# [Web page edit records]
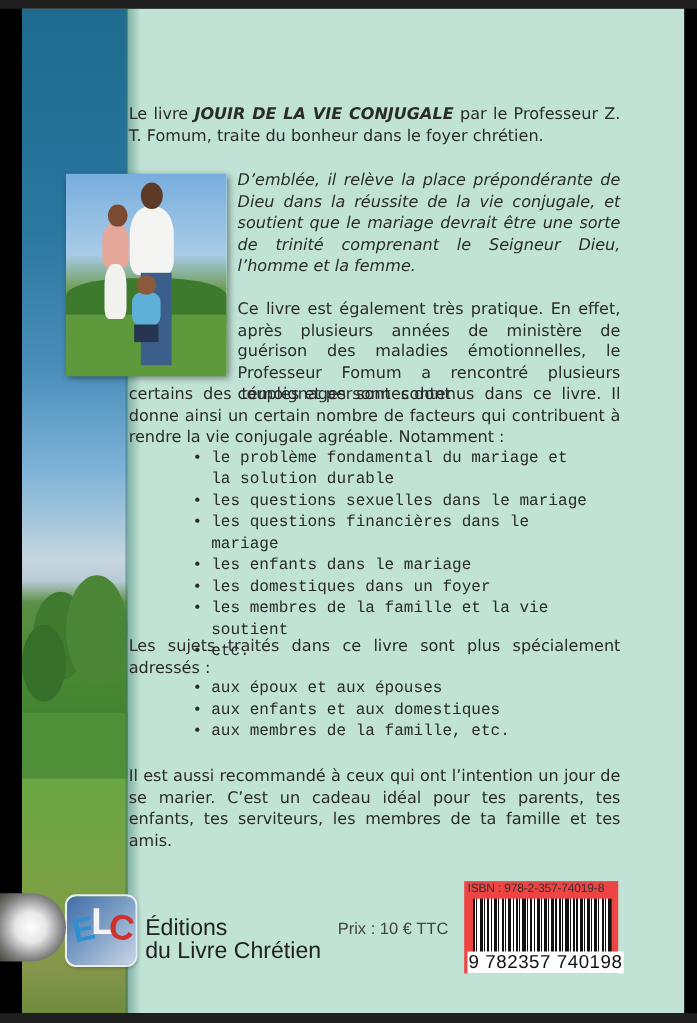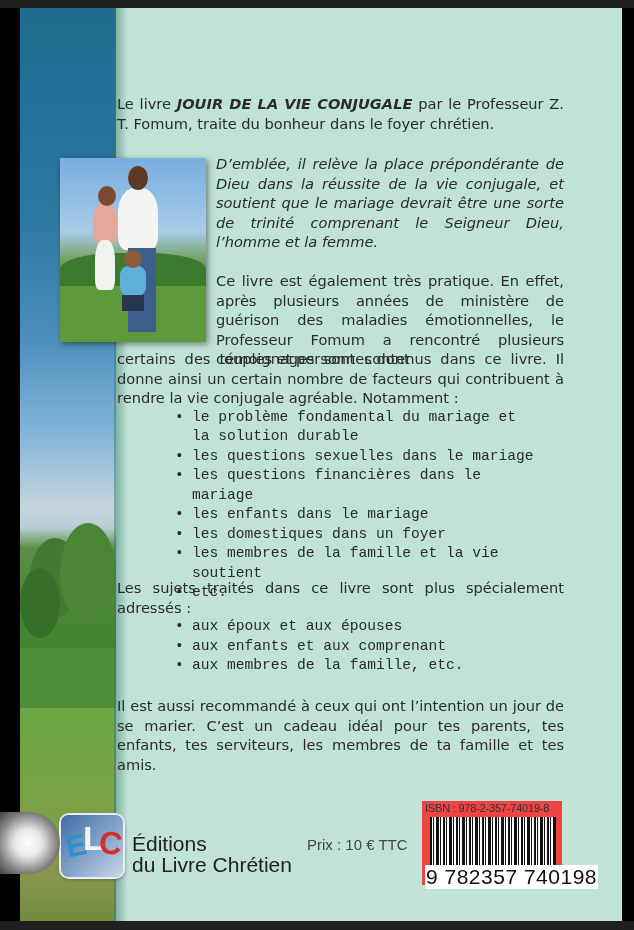--- a/index.html
+++ b/index.html
@@ -57,21 +57,21 @@
   .price { position:absolute; left:287px; top:828px; font-family:"Liberation Sans", sans-serif; font-size:15px; color:#444; }
   .barcode-box {
     position:absolute; left:402px; top:793px; width:140px; height:84px; background:#ef4444;
   }
   .isbn-label { position:absolute; left:3px; top:1px; font-family:"Liberation Sans", sans-serif; font-size:11px; color:#333; letter-spacing:-0.2px; white-space:nowrap; }
   .bars { position:absolute; left:8px; top:16px; width:126px; height:52px;
     background: repeating-linear-gradient(to right,
       #111 0px, #111 2px, #fff 2px, #fff 3px, #111 3px, #111 4px, #fff 4px, #fff 6px,
       #111 6px, #111 9px, #fff 9px, #fff 10px, #111 10px, #111 11px, #fff 11px, #fff 13px);
   }
-  .isbn-digits { position:absolute; left:3px; top:64px; font-family:"Liberation Sans", sans-serif; font-size:21px; color:#111; background:#fff; padding:0 1px; letter-spacing:0.5px; white-space:nowrap; }
+  .isbn-digits { position:absolute; left:3px; top:64px; font-family:"Liberation Sans", sans-serif; font-size:17px; color:#111; background:#fff; padding:0 1px; letter-spacing:0.5px; white-space:nowrap; }
   .nav-button {
     position:absolute; left:0px; top:812px; width:60px; height:62px; border-radius:0 31px 31px 0;
     background: radial-gradient(circle at 28px 31px, #ffffff 0px, #e6e6e6 14px, #7d7d7d 30px, #2c3220 46px);
   }
 </style>
 </head>
 <body>
 
 <div class="top-bar"></div>
 
@@ -121,21 +121,21 @@
       <li>les domestiques dans un foyer</li>
       <li>les membres de la famille et la vie soutient</li>
       <li>etc.</li>
     </ul>
   </div>
 
   <div class="text" style="left:97px;top:570px;width:447px;">
     <p>Les sujets traités dans ce livre sont plus spécialement adressés :</p>
     <ul class="bullets" style="margin-left:55px;width:370px;">
       <li>aux époux et aux épouses</li>
-      <li>aux enfants et aux comprenant</li>
+      <li>aux enfants et aux domestiques</li>
       <li>aux membres de la famille, etc.</li>
     </ul>
   </div>
 
   <div class="text" style="left:97px;top:688px;width:447px;">
     <p>Il est aussi recommandé à ceux qui ont l’intention un jour de se marier. C’est un cadeau idéal pour tes parents, tes enfants, tes serviteurs, les membres de ta famille et tes amis.</p>
   </div>
 
   <div class="logo">
     <span style="left:5px;top:14px;font-size:30px;color:#2f8fd1;transform:rotate(-12deg);">E</span>

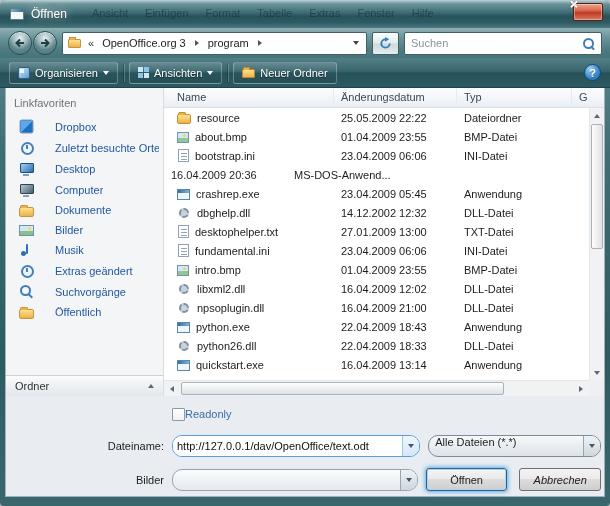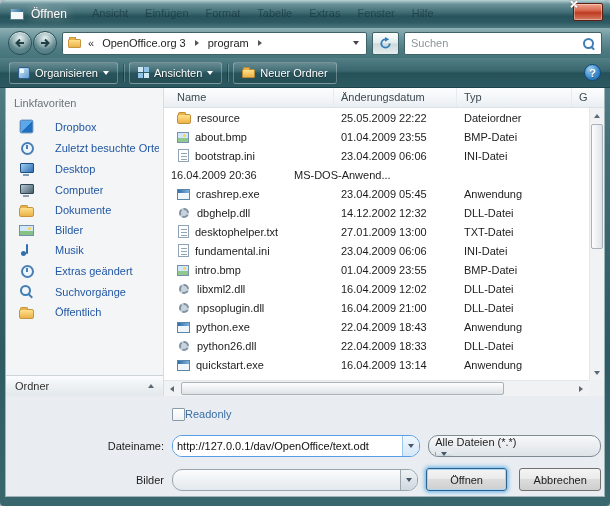--- a/index.html
+++ b/index.html
@@ -194,31 +194,31 @@
   .readonly-row{ display:flex; align-items:center; padding-left:166px; height:20px; }
   .checkbox{ width:13px; height:13px; background:linear-gradient(180deg,#fff,#eef1f3); border:1px solid #8a9aa7; border-radius:1px; }
   .readonly-label{ color:#3a6ea5; }
   .f-row{ display:flex; align-items:center; margin-top:11px; padding-right:3px; }
   .f-label{ width:158px; text-align:right; margin-right:8px; color:#1d1d1d; flex:none; }
   .combo{ height:22px; display:flex; overflow:hidden; border-radius:10px; }
   .combo-filename{ width:250px; border:1px solid #569de5; background:#fff; }
   .combo-filename input{ flex:1; border:none; outline:none; font-family:inherit; font-size:11px; padding:0 4px; min-width:0; color:#111; }
   .combo-btn{ width:17px; align-self:stretch; display:flex; align-items:center; justify-content:center; color:#44596b; }
   .combo-filename .combo-btn{ background:linear-gradient(180deg,#f0f7fd,#d4e7f8); border-left:1px solid #9cc7ec; }
-  .combo-filetype{ width:174px; margin-left:8px; border:1px solid #7f8b93; background:linear-gradient(180deg,#f7f8f9,#dde3e8); padding-left:6px; color:#1d1d1d; justify-content:space-between;flex-direction:column; }
+  .combo-filetype{ width:174px; margin-left:8px; border:1px solid #7f8b93; background:linear-gradient(180deg,#f7f8f9,#dde3e8); padding-left:6px; color:#1d1d1d; justify-content:space-between; }
   .combo-filetype .combo-btn{ background:linear-gradient(180deg,#eef2f5,#cfd8de); border-left:1px solid #9aa5ad; }
   .combo-version{ width:250px; border:1px solid #98a4ad; background:linear-gradient(180deg,#fbfcfd,#e3e9ed); justify-content:flex-end; }
   .combo-version .combo-btn{ background:linear-gradient(180deg,#eef2f5,#cfd8de); border-left:1px solid #9aa5ad; }
   .btn{
     height:23px; width:83px; font-family:inherit; font-size:11px; color:#1d1d1d;
     border:1px solid #707070; border-radius:3px;
     background:linear-gradient(180deg,#f4f4f4 0%,#ebebeb 45%,#dcdcdc 50%,#cfcfcf 100%);
   }
   .btn-open{ margin-left:8px; border-color:#2c628b; box-shadow:0 0 4px 1px rgba(64,160,230,.85), inset 0 0 0 1px #a9d4f2; }
-  .btn-cancel{ margin-left:12px; }
+  .btn-cancel{ margin-left:12px;font-style:italic; }
 </style>
 </head>
 <body>
 
 <div class="window">
 
   <div class="titlebar">
     <span class="app-icon"></span>
     <span class="win-title">Öffnen</span>
     <div class="bleed">

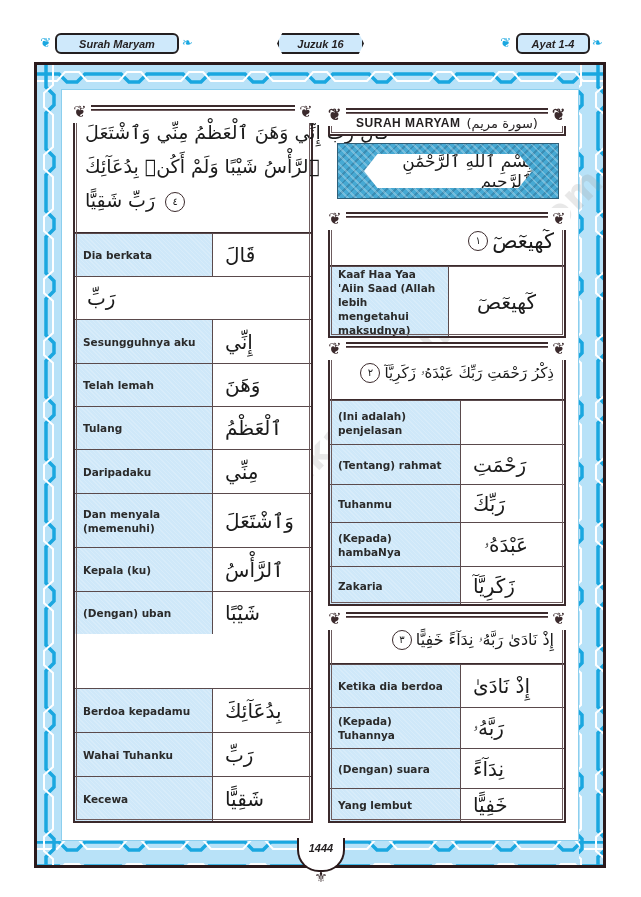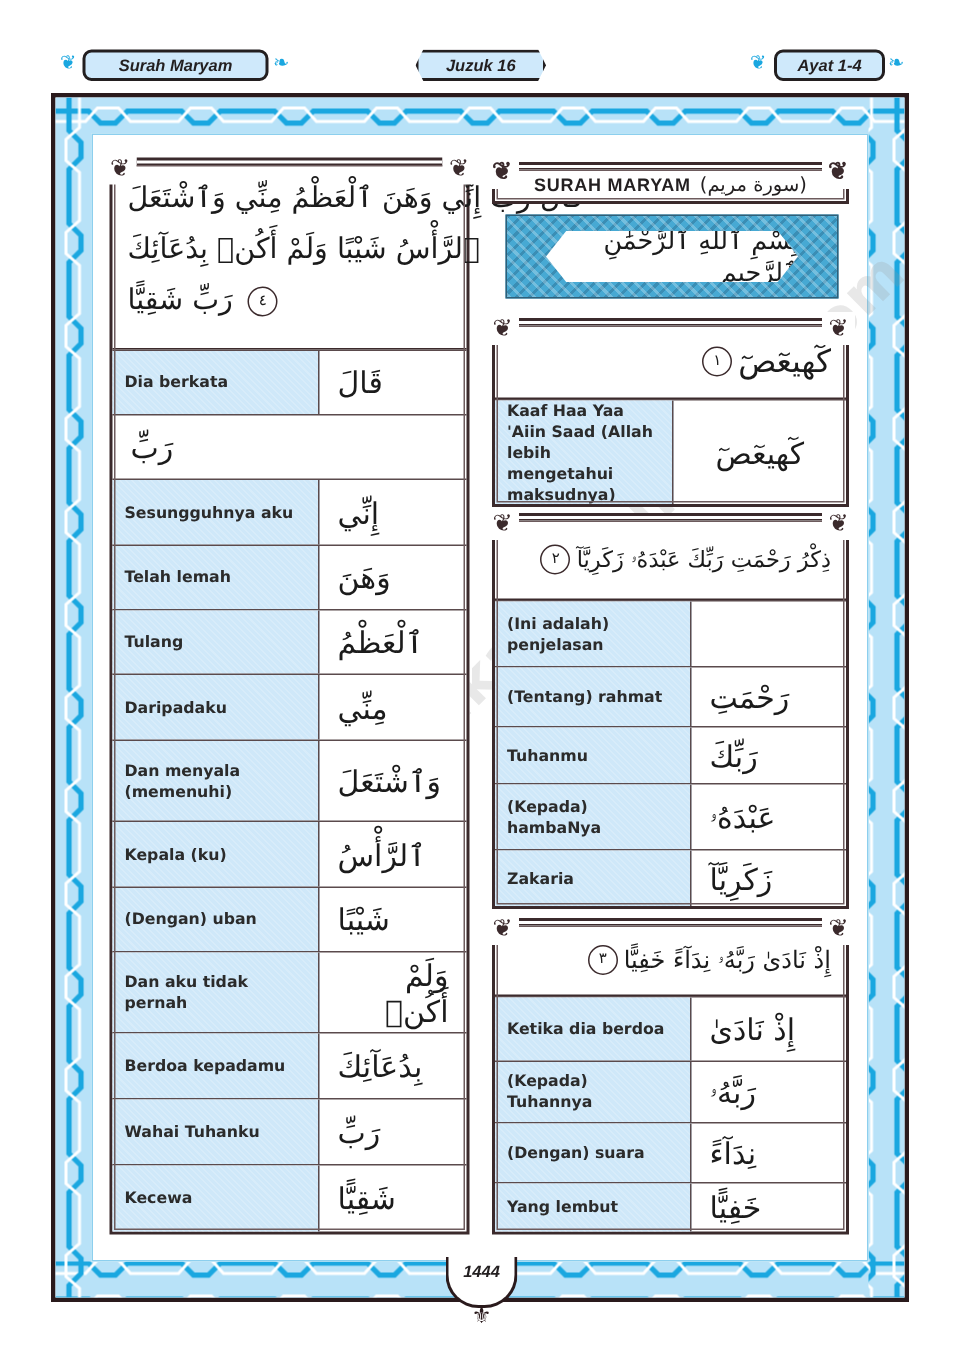--- a/index.html
+++ b/index.html
@@ -183,24 +183,20 @@
     <div class="word arabic">وَٱشْتَعَلَ</div>
   </div>
   <div class="row" style="top:438px;height:44px;">
     <div class="mean" style="width:138px;">Kepala (ku)</div>
     <div class="word arabic">ٱلرَّأْسُ</div>
   </div>
   <div class="row" style="top:482px;height:43px;">
     <div class="mean" style="width:138px;">(Dengan) uban</div>
     <div class="word arabic">شَيْبًا</div>
   </div>
-  <div class="row" style="top:525px;height:54px;">
-    <div class="mean" style="width:138px;">Dan aku tidak pernah</div>
-    <div class="word arabic">وَلَمْ أَكُنۢ</div>
-  </div>
   <div class="row" style="top:579px;height:44px;">
     <div class="mean" style="width:138px;">Berdoa kepadamu</div>
     <div class="word arabic">بِدُعَآئِكَ</div>
   </div>
   <div class="row" style="top:623px;height:44px;">
     <div class="mean" style="width:138px;">Wahai Tuhanku</div>
     <div class="word arabic">رَبِّ</div>
   </div>
   <div class="row" style="top:667px;height:45px;">
     <div class="mean" style="width:138px;">Kecewa</div>
@@ -246,21 +242,21 @@
     <div class="mean" style="width:131px;">(Ini adalah) penjelasan</div>
   </div>
   <div class="row" style="top:98px;height:40px;">
     <div class="mean" style="width:131px;">(Tentang) rahmat</div>
     <div class="word arabic">رَحْمَتِ</div>
   </div>
   <div class="row" style="top:138px;height:38px;">
     <div class="mean" style="width:131px;">Tuhanmu</div>
     <div class="word arabic">رَبِّكَ</div>
   </div>
-  <div class="row" style="top:176px;height:44px;">
+  <div class="row" style="top:176px;height:44px;gap:11px;">
     <div class="mean" style="width:131px;">(Kepada) hambaNya</div>
     <div class="word arabic">عَبْدَهُۥ</div>
   </div>
   <div class="row" style="top:220px;height:38px;">
     <div class="mean" style="width:131px;">Zakaria</div>
     <div class="word arabic">زَكَرِيَّآ</div>
   </div>
 </div>
 
 <div class="panel" style="left:328px;top:614px;width:238px;height:209px;">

# [Task instructions]
Repeat the entries exactly, pictures left out.

# [Exercise output]
--- a/index.html
+++ b/index.html
@@ -57,21 +57,21 @@
   .price { position:absolute; left:287px; top:828px; font-family:"Liberation Sans", sans-serif; font-size:15px; color:#444; }
   .barcode-box {
     position:absolute; left:402px; top:793px; width:140px; height:84px; background:#ef4444;
   }
   .isbn-label { position:absolute; left:3px; top:1px; font-family:"Liberation Sans", sans-serif; font-size:11px; color:#333; letter-spacing:-0.2px; white-space:nowrap; }
   .bars { position:absolute; left:8px; top:16px; width:126px; height:52px;
     background: repeating-linear-gradient(to right,
       #111 0px, #111 2px, #fff 2px, #fff 3px, #111 3px, #111 4px, #fff 4px, #fff 6px,
       #111 6px, #111 9px, #fff 9px, #fff 10px, #111 10px, #111 11px, #fff 11px, #fff 13px);
   }
-  .isbn-digits { position:absolute; left:3px; top:64px; font-family:"Liberation Sans", sans-serif; font-size:21px; color:#111; background:#fff; padding:0 1px; letter-spacing:0.5px; white-space:nowrap; }
+  .isbn-digits { position:absolute; left:3px; top:64px; font-family:"Liberation Sans", sans-serif; font-size:17px; color:#111; background:#fff; padding:0 1px; letter-spacing:0.5px; white-space:nowrap; }
   .nav-button {
     position:absolute; left:0px; top:812px; width:60px; height:62px; border-radius:0 31px 31px 0;
     background: radial-gradient(circle at 28px 31px, #ffffff 0px, #e6e6e6 14px, #7d7d7d 30px, #2c3220 46px);
   }
 </style>
 </head>
 <body>
 
 <div class="top-bar"></div>
 
@@ -121,21 +121,21 @@
       <li>les domestiques dans un foyer</li>
       <li>les membres de la famille et la vie soutient</li>
       <li>etc.</li>
     </ul>
   </div>
 
   <div class="text" style="left:97px;top:570px;width:447px;">
     <p>Les sujets traités dans ce livre sont plus spécialement adressés :</p>
     <ul class="bullets" style="margin-left:55px;width:370px;">
       <li>aux époux et aux épouses</li>
-      <li>aux enfants et aux comprenant</li>
+      <li>aux enfants et aux domestiques</li>
       <li>aux membres de la famille, etc.</li>
     </ul>
   </div>
 
   <div class="text" style="left:97px;top:688px;width:447px;">
     <p>Il est aussi recommandé à ceux qui ont l’intention un jour de se marier. C’est un cadeau idéal pour tes parents, tes enfants, tes serviteurs, les membres de ta famille et tes amis.</p>
   </div>
 
   <div class="logo">
     <span style="left:5px;top:14px;font-size:30px;color:#2f8fd1;transform:rotate(-12deg);">E</span>

--- a/index.html
+++ b/index.html
@@ -194,31 +194,31 @@
   .readonly-row{ display:flex; align-items:center; padding-left:166px; height:20px; }
   .checkbox{ width:13px; height:13px; background:linear-gradient(180deg,#fff,#eef1f3); border:1px solid #8a9aa7; border-radius:1px; }
   .readonly-label{ color:#3a6ea5; }
   .f-row{ display:flex; align-items:center; margin-top:11px; padding-right:3px; }
   .f-label{ width:158px; text-align:right; margin-right:8px; color:#1d1d1d; flex:none; }
   .combo{ height:22px; display:flex; overflow:hidden; border-radius:10px; }
   .combo-filename{ width:250px; border:1px solid #569de5; background:#fff; }
   .combo-filename input{ flex:1; border:none; outline:none; font-family:inherit; font-size:11px; padding:0 4px; min-width:0; color:#111; }
   .combo-btn{ width:17px; align-self:stretch; display:flex; align-items:center; justify-content:center; color:#44596b; }
   .combo-filename .combo-btn{ background:linear-gradient(180deg,#f0f7fd,#d4e7f8); border-left:1px solid #9cc7ec; }
-  .combo-filetype{ width:174px; margin-left:8px; border:1px solid #7f8b93; background:linear-gradient(180deg,#f7f8f9,#dde3e8); padding-left:6px; color:#1d1d1d; justify-content:space-between;flex-direction:column; }
+  .combo-filetype{ width:174px; margin-left:8px; border:1px solid #7f8b93; background:linear-gradient(180deg,#f7f8f9,#dde3e8); padding-left:6px; color:#1d1d1d; justify-content:space-between; }
   .combo-filetype .combo-btn{ background:linear-gradient(180deg,#eef2f5,#cfd8de); border-left:1px solid #9aa5ad; }
   .combo-version{ width:250px; border:1px solid #98a4ad; background:linear-gradient(180deg,#fbfcfd,#e3e9ed); justify-content:flex-end; }
   .combo-version .combo-btn{ background:linear-gradient(180deg,#eef2f5,#cfd8de); border-left:1px solid #9aa5ad; }
   .btn{
     height:23px; width:83px; font-family:inherit; font-size:11px; color:#1d1d1d;
     border:1px solid #707070; border-radius:3px;
     background:linear-gradient(180deg,#f4f4f4 0%,#ebebeb 45%,#dcdcdc 50%,#cfcfcf 100%);
   }
   .btn-open{ margin-left:8px; border-color:#2c628b; box-shadow:0 0 4px 1px rgba(64,160,230,.85), inset 0 0 0 1px #a9d4f2; }
-  .btn-cancel{ margin-left:12px; }
+  .btn-cancel{ margin-left:12px;font-style:italic; }
 </style>
 </head>
 <body>
 
 <div class="window">
 
   <div class="titlebar">
     <span class="app-icon"></span>
     <span class="win-title">Öffnen</span>
     <div class="bleed">

--- a/index.html
+++ b/index.html
@@ -183,24 +183,20 @@
     <div class="word arabic">وَٱشْتَعَلَ</div>
   </div>
   <div class="row" style="top:438px;height:44px;">
     <div class="mean" style="width:138px;">Kepala (ku)</div>
     <div class="word arabic">ٱلرَّأْسُ</div>
   </div>
   <div class="row" style="top:482px;height:43px;">
     <div class="mean" style="width:138px;">(Dengan) uban</div>
     <div class="word arabic">شَيْبًا</div>
   </div>
-  <div class="row" style="top:525px;height:54px;">
-    <div class="mean" style="width:138px;">Dan aku tidak pernah</div>
-    <div class="word arabic">وَلَمْ أَكُنۢ</div>
-  </div>
   <div class="row" style="top:579px;height:44px;">
     <div class="mean" style="width:138px;">Berdoa kepadamu</div>
     <div class="word arabic">بِدُعَآئِكَ</div>
   </div>
   <div class="row" style="top:623px;height:44px;">
     <div class="mean" style="width:138px;">Wahai Tuhanku</div>
     <div class="word arabic">رَبِّ</div>
   </div>
   <div class="row" style="top:667px;height:45px;">
     <div class="mean" style="width:138px;">Kecewa</div>
@@ -246,21 +242,21 @@
     <div class="mean" style="width:131px;">(Ini adalah) penjelasan</div>
   </div>
   <div class="row" style="top:98px;height:40px;">
     <div class="mean" style="width:131px;">(Tentang) rahmat</div>
     <div class="word arabic">رَحْمَتِ</div>
   </div>
   <div class="row" style="top:138px;height:38px;">
     <div class="mean" style="width:131px;">Tuhanmu</div>
     <div class="word arabic">رَبِّكَ</div>
   </div>
-  <div class="row" style="top:176px;height:44px;">
+  <div class="row" style="top:176px;height:44px;gap:11px;">
     <div class="mean" style="width:131px;">(Kepada) hambaNya</div>
     <div class="word arabic">عَبْدَهُۥ</div>
   </div>
   <div class="row" style="top:220px;height:38px;">
     <div class="mean" style="width:131px;">Zakaria</div>
     <div class="word arabic">زَكَرِيَّآ</div>
   </div>
 </div>
 
 <div class="panel" style="left:328px;top:614px;width:238px;height:209px;">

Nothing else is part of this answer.